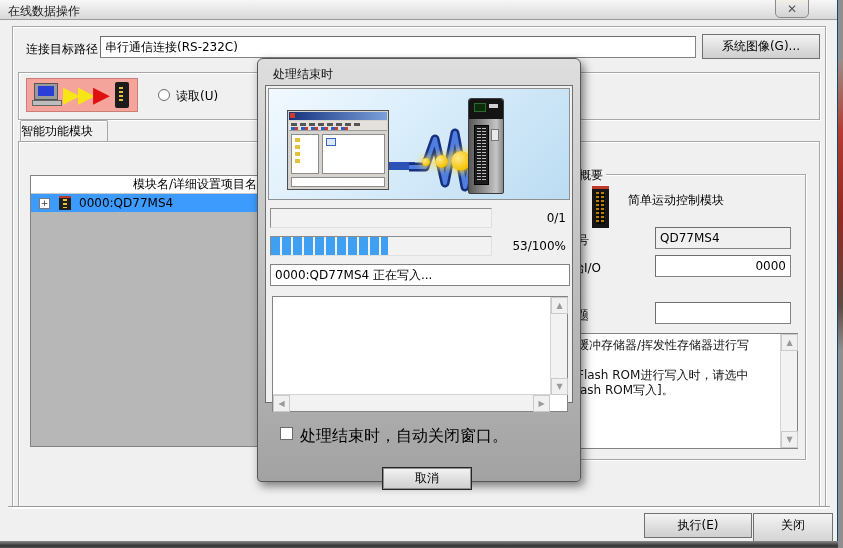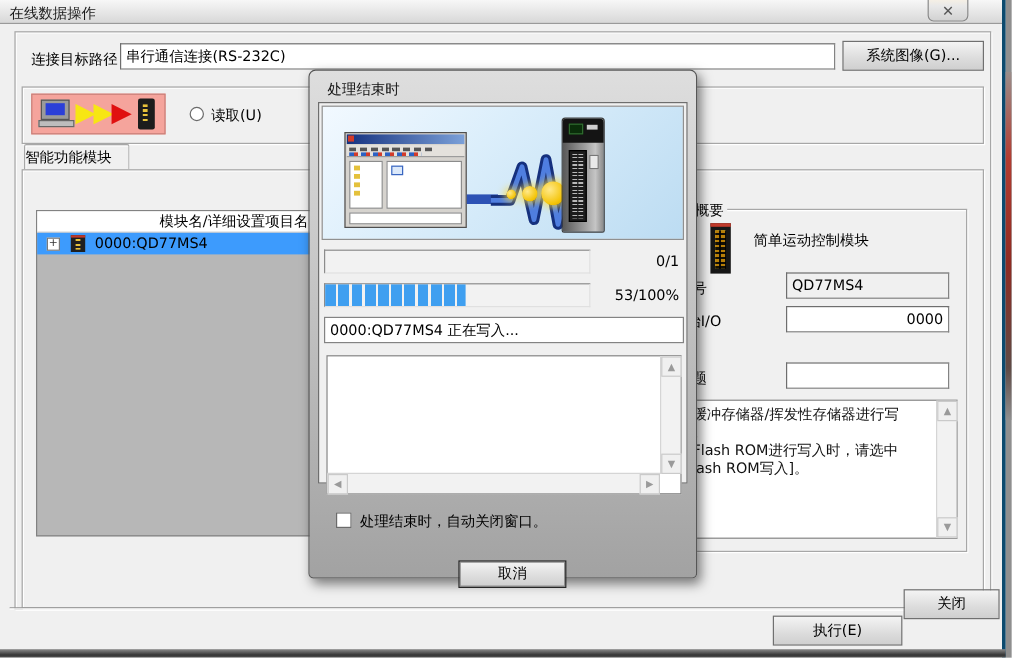--- a/index.html
+++ b/index.html
@@ -8,7 +8,7 @@
   #screen { position:relative; width:843px; height:548px; overflow:hidden; }
 
   
-  .window { position:absolute; left:0; top:0; width:838px; height:548px; background:#f0f0f0; border-right:3px solid #0c4a6e; }
+  .window { position:absolute; left:0; top:0; width:838px; height:548px; background:#f0f0f0; border-right:1px solid #0c4a6e; }
   .titlebar { position:absolute; left:0; top:0; width:100%; height:20px;
     background:linear-gradient(#f7f7f7,#d8d8d8); border-bottom:1px solid #9a9a9a; }
   .titlebar .title { position:absolute; left:8px; top:3px; font-size:12px; color:#1a1a1a; }

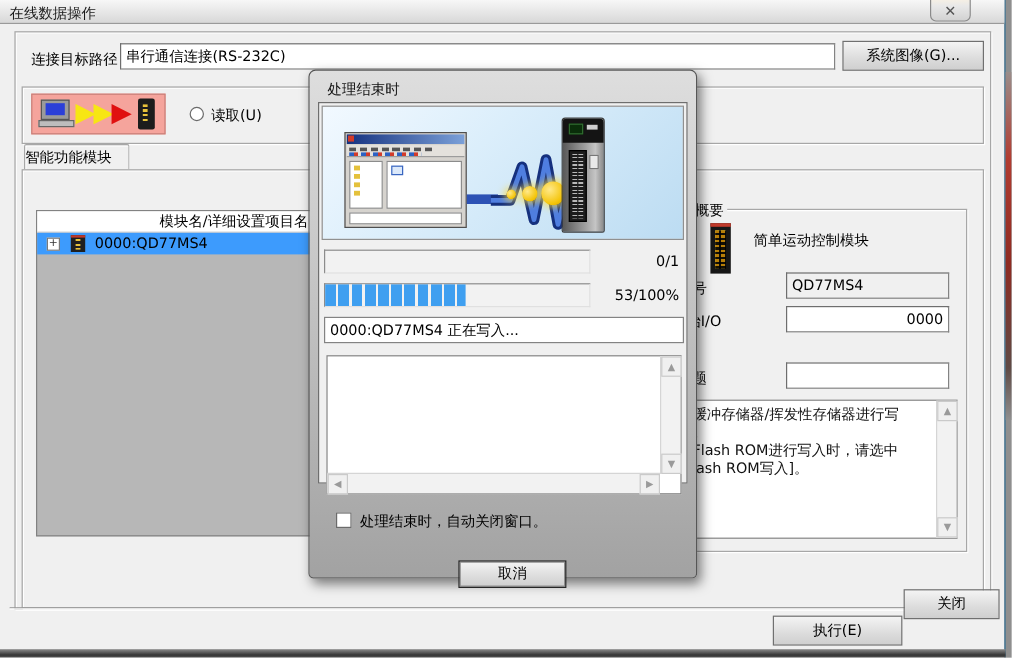--- a/index.html
+++ b/index.html
@@ -152,7 +152,7 @@
     background:#fff; border:1px solid #838383; }
 
   .chk { position:absolute; left:14px; top:341px; width:13px; height:13px; background:#fff; border:1px solid #6b6b6b; }
-  .chk-label { position:absolute; left:34px; top:340px; font-size:12px; white-space:nowrap; }
+  .chk-label { position:absolute; left:34px; top:340px; font-size:16px; white-space:nowrap; }
 
   .cancel-btn { position:absolute; left:116px; top:364px; width:90px; height:23px;
     background:linear-gradient(#f4f4f4,#dcdcdc 60%,#cfcfcf); border:1px solid #262626;

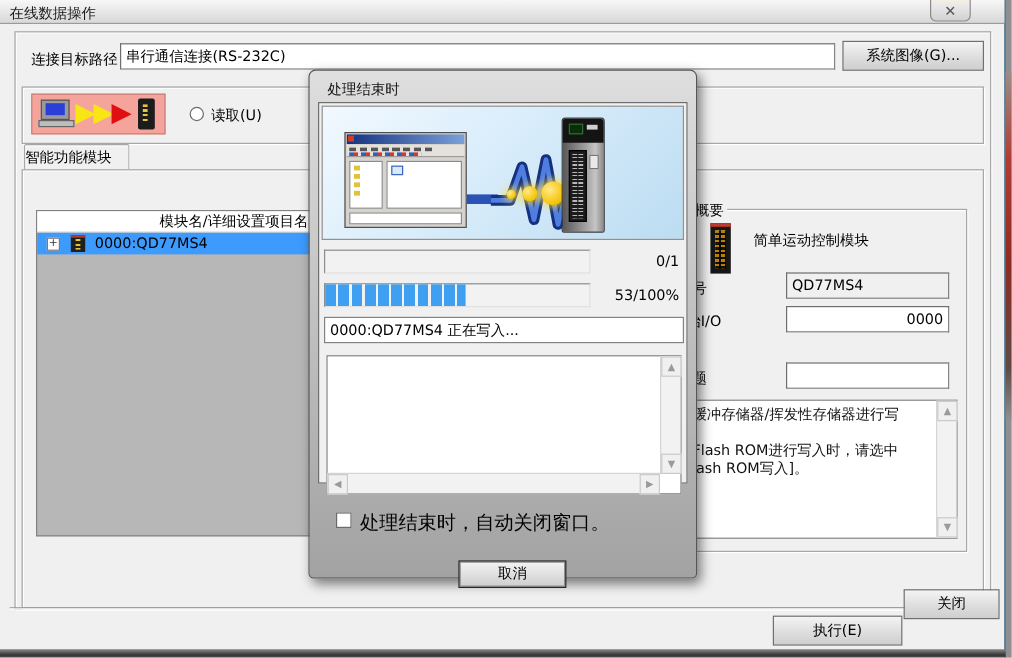--- a/index.html
+++ b/index.html
@@ -91,7 +91,7 @@
   .footer-divider { position:absolute; left:8px; top:506px; width:822px; height:2px;
     border-top:1px solid #9a9a9a; border-bottom:1px solid #fff; }
   .exec-btn { left:644px; top:513px; width:108px; height:25px; line-height:23px; }
-  .closebottom-btn { left:753px; top:491px; width:80px; height:25px; line-height:23px; }
+  .closebottom-btn { left:753px; top:513px; width:80px; height:35px; line-height:23px; }
   .bottom-edge { position:absolute; left:0; top:541px; width:838px; height:7px;
     background:linear-gradient(#8a8a8a,#333 70%,#555); }
   .red-strip { position:absolute; left:838px; top:60px; width:5px; height:290px;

◇ ◇ ◇ ◇ ◇ ◇ ◇

* [ASSIGNMENT]: Pictures do not belong in the answer. Return the lines above starting at the one with "position:relative; width:843px; height:548px;" and ending at the one with "position:absolute; left:14px; top:341px;", both kept, exactly.

* [RESULT BELOW]:
   #screen { position:relative; width:843px; height:548px; overflow:hidden; }
 
   
-  .window { position:absolute; left:0; top:0; width:838px; height:548px; background:#f0f0f0; border-right:3px solid #0c4a6e; }
+  .window { position:absolute; left:0; top:0; width:838px; height:548px; background:#f0f0f0; border-right:1px solid #0c4a6e; }
   .titlebar { position:absolute; left:0; top:0; width:100%; height:20px;
     background:linear-gradient(#f7f7f7,#d8d8d8); border-bottom:1px solid #9a9a9a; }
   .titlebar .title { position:absolute; left:8px; top:3px; font-size:12px; color:#1a1a1a; }

--- a/index.html
+++ b/index.html
@@ -152,7 +152,7 @@
     background:#fff; border:1px solid #838383; }
 
   .chk { position:absolute; left:14px; top:341px; width:13px; height:13px; background:#fff; border:1px solid #6b6b6b; }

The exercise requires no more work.